In PyDough, to achieve this, the steps to follow are filtering the customers based on their market segment using the WHERE and ISIN functions, which represent the IN function in SQL. First, we select the customers that belong to the target market segments, specifically those in the "MACHINERY" and "AUTOMOBILE" segments. Then, we filter the selected customers based on their nation and customer key. Afterward, we group the selected customers by nation and calculate the count of customers in each nation. Finally, we sort the results by customer count in descending order. This allows us to identify the nations with the highest number of customers in the target market segments, helping us focus on the most relevant regions for business analysis or marketing efforts.

In [49]:
%%pydough

# Retrieve customers in the 'MACHINERY' or 'AUTOMOBILE' market segments
customer_in_target_mktsegment = customers.WHERE(ISIN(mktsegment, ('MACHINERY', 'AUTOMOBILE')))

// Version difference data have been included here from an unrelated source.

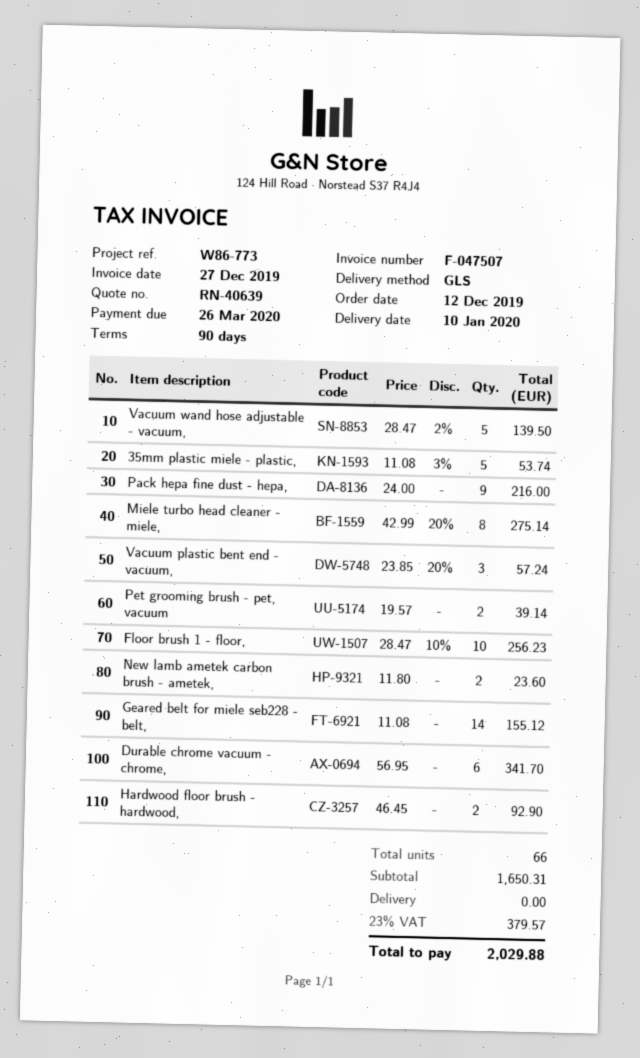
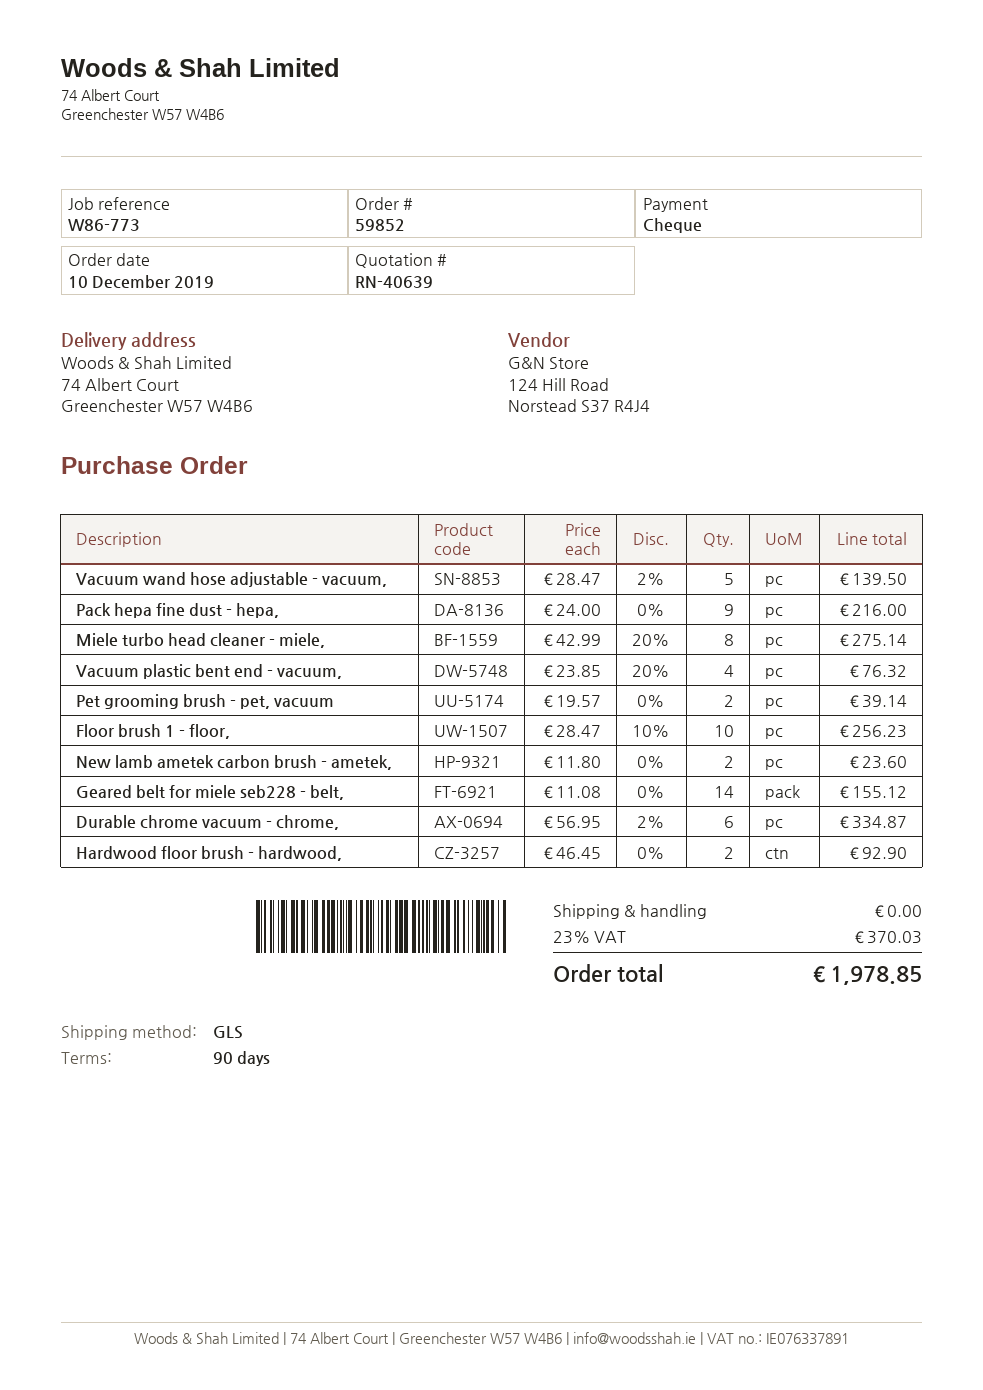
order date: 2019-12-12 -> 2019-12-10
35mm plastic miele - plastic,: 5 x 11.08 - 3% = 53.74 -> none
Vacuum plastic bent end - vacuum,: 3 x 23.85 - 20% = 57.24 -> 4 x 23.85 - 20% = 76.32
Durable chrome vacuum - chrome,: 6 x 56.95 = 341.70 -> 6 x 56.95 - 2% = 334.87
tax: 23% = 379.57 -> 23% = 370.03
total: 2029.88 -> 1978.85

# Filter selected customers by their nation and customer key
selected_customers_by_nation = customer_in_target_mktsegment(
    nation_name=nation.name,  
    customer_key=key 
)

# Group selected customers by nation and calculate the count of customers in each nation
nation_customer_count = PARTITION(selected_customers_by_nation, name="customer", by=(nation_name))(
    nation_name=nation_name, 
    customer_count=COUNT(customer.key)  
).ORDER_BY(customer_count.DESC())  


pydough.to_df(nation_customer_count)


Unnamed: 0,nation_name,customer_count
0,ROMANIA,2545
1,INDONESIA,2489
2,CHINA,2481
3,ETHIOPIA,2423
4,BRAZIL,2419
5,EGYPT,2414
6,RUSSIA,2414
7,GERMANY,2402
8,UNITED STATES,2399
9,JORDAN,2397


### 14. Region with the Highest Percentage of High-Priority Orders

Calculate the percentage of high-priority orders (e.g., '1-URGENT', '2-HIGH') for each region.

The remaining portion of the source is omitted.